=== What is required ===
The required output is all lines below that contain the word "weight".

--- --- ---

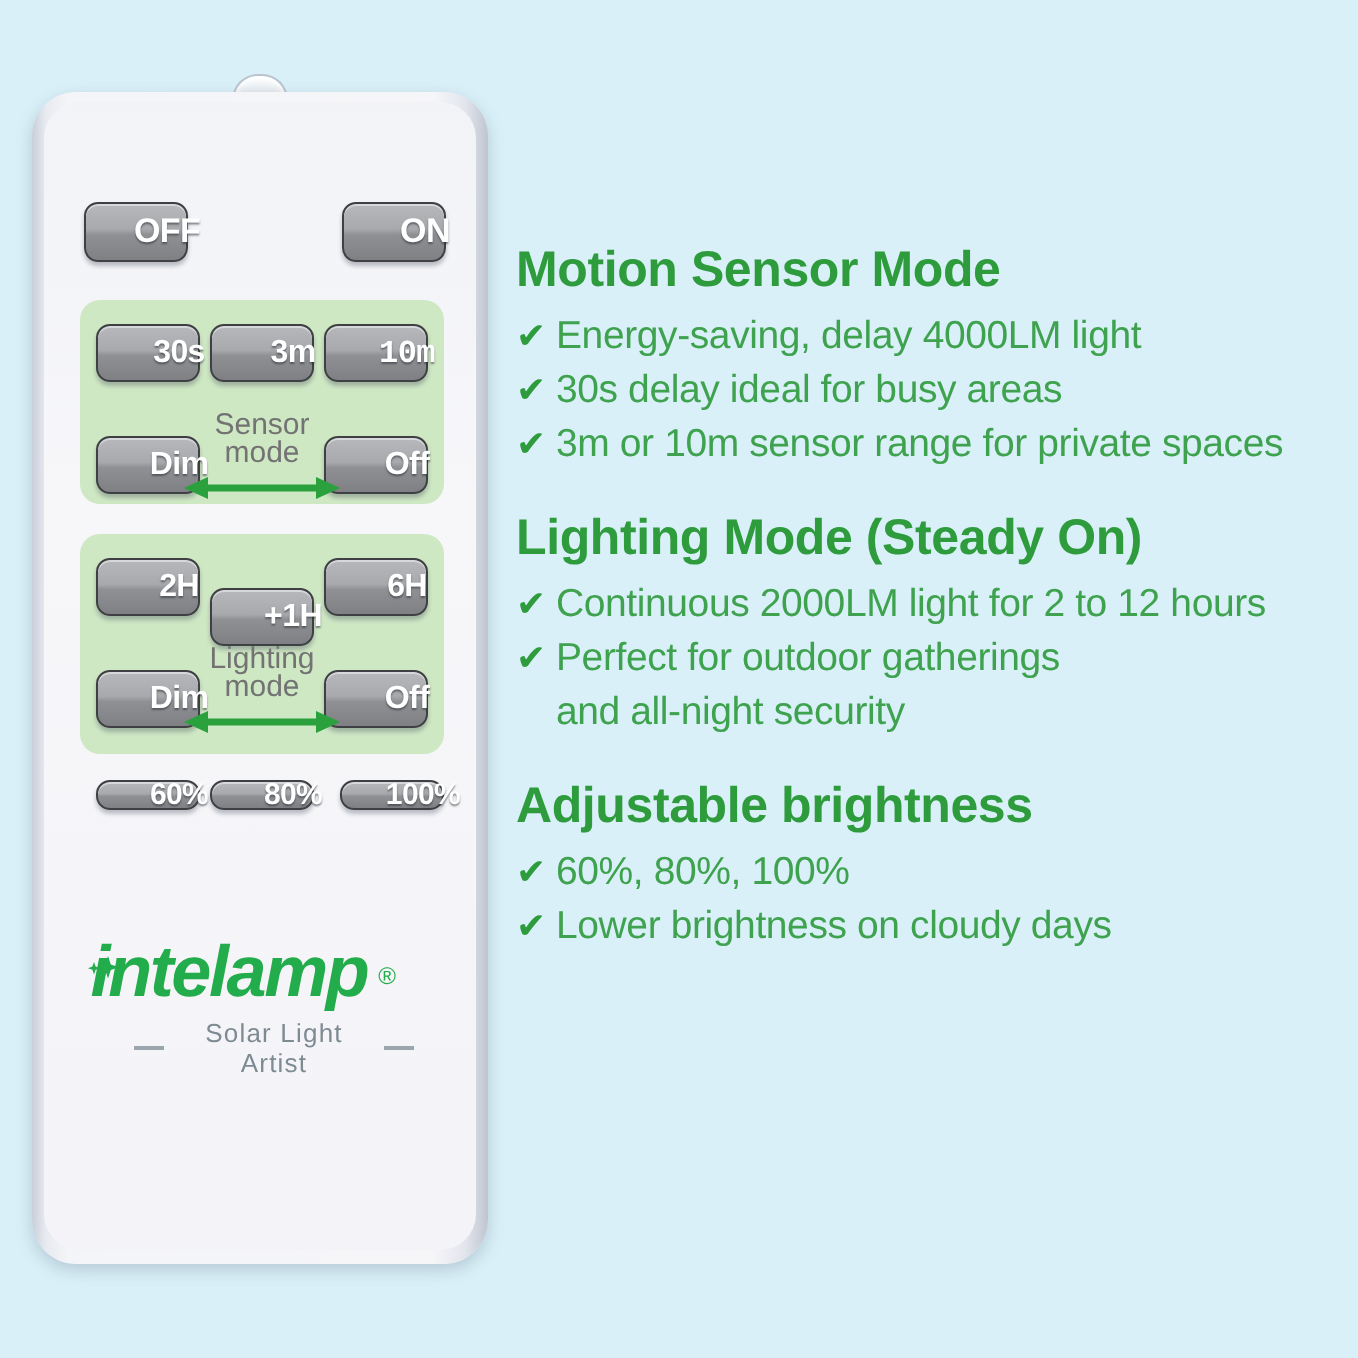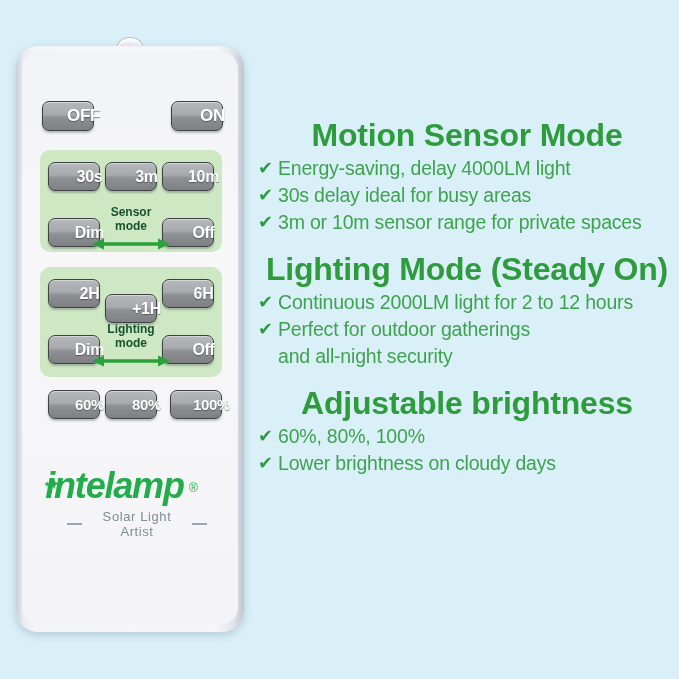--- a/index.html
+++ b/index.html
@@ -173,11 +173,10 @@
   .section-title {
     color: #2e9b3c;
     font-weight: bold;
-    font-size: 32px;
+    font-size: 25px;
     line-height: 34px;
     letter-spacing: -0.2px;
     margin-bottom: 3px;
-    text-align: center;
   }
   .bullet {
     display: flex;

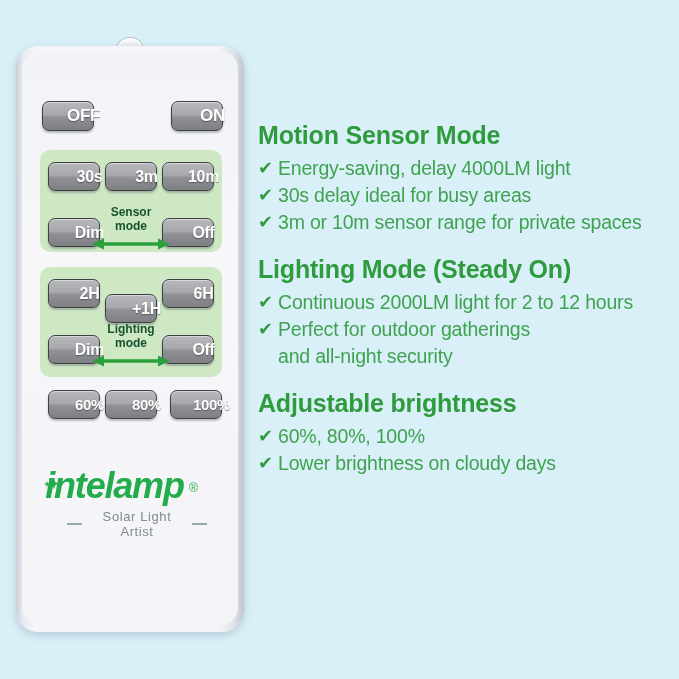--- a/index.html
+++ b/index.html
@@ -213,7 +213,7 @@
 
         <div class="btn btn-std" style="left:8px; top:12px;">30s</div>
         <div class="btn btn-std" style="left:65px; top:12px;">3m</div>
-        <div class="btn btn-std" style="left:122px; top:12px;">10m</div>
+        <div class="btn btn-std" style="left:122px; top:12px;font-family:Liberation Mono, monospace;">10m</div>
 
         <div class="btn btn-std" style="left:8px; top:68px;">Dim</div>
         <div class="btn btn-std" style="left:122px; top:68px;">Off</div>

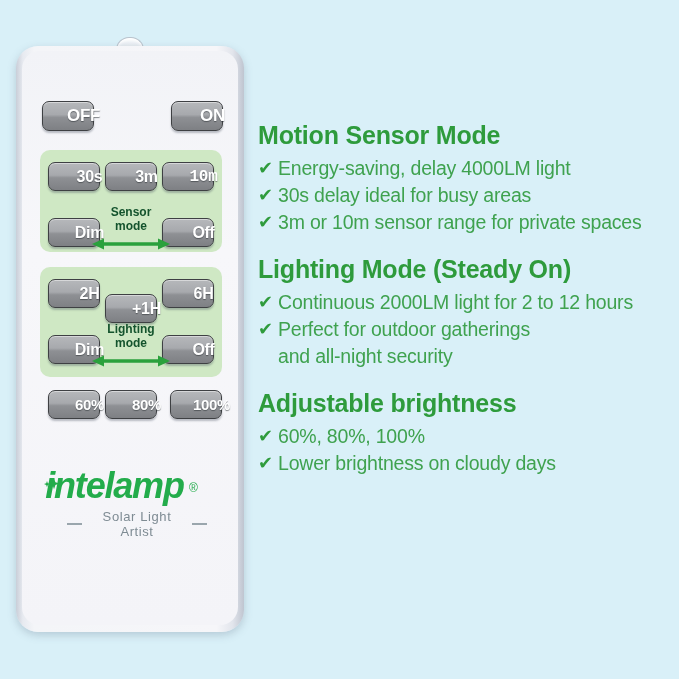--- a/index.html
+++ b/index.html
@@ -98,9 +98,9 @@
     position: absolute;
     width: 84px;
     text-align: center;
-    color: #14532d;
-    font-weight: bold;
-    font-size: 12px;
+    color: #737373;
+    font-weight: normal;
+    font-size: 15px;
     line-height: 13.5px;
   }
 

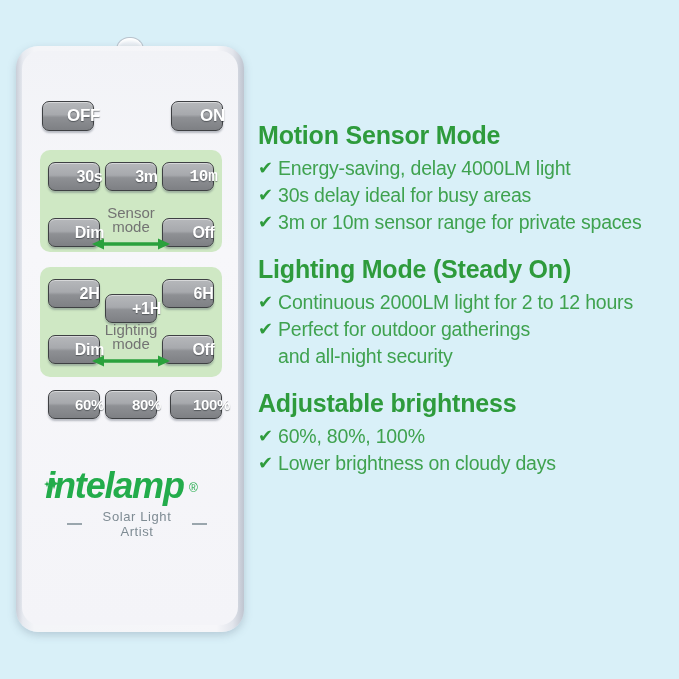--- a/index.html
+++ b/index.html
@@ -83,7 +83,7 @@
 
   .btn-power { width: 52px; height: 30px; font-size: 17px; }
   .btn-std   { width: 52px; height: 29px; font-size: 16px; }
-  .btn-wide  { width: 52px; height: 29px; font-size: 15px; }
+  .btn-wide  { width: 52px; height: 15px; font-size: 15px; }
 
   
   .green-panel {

--- --- ---

=== Answer space ===
     font-weight: bold;
-    font-weight: bold;
+    font-weight: normal;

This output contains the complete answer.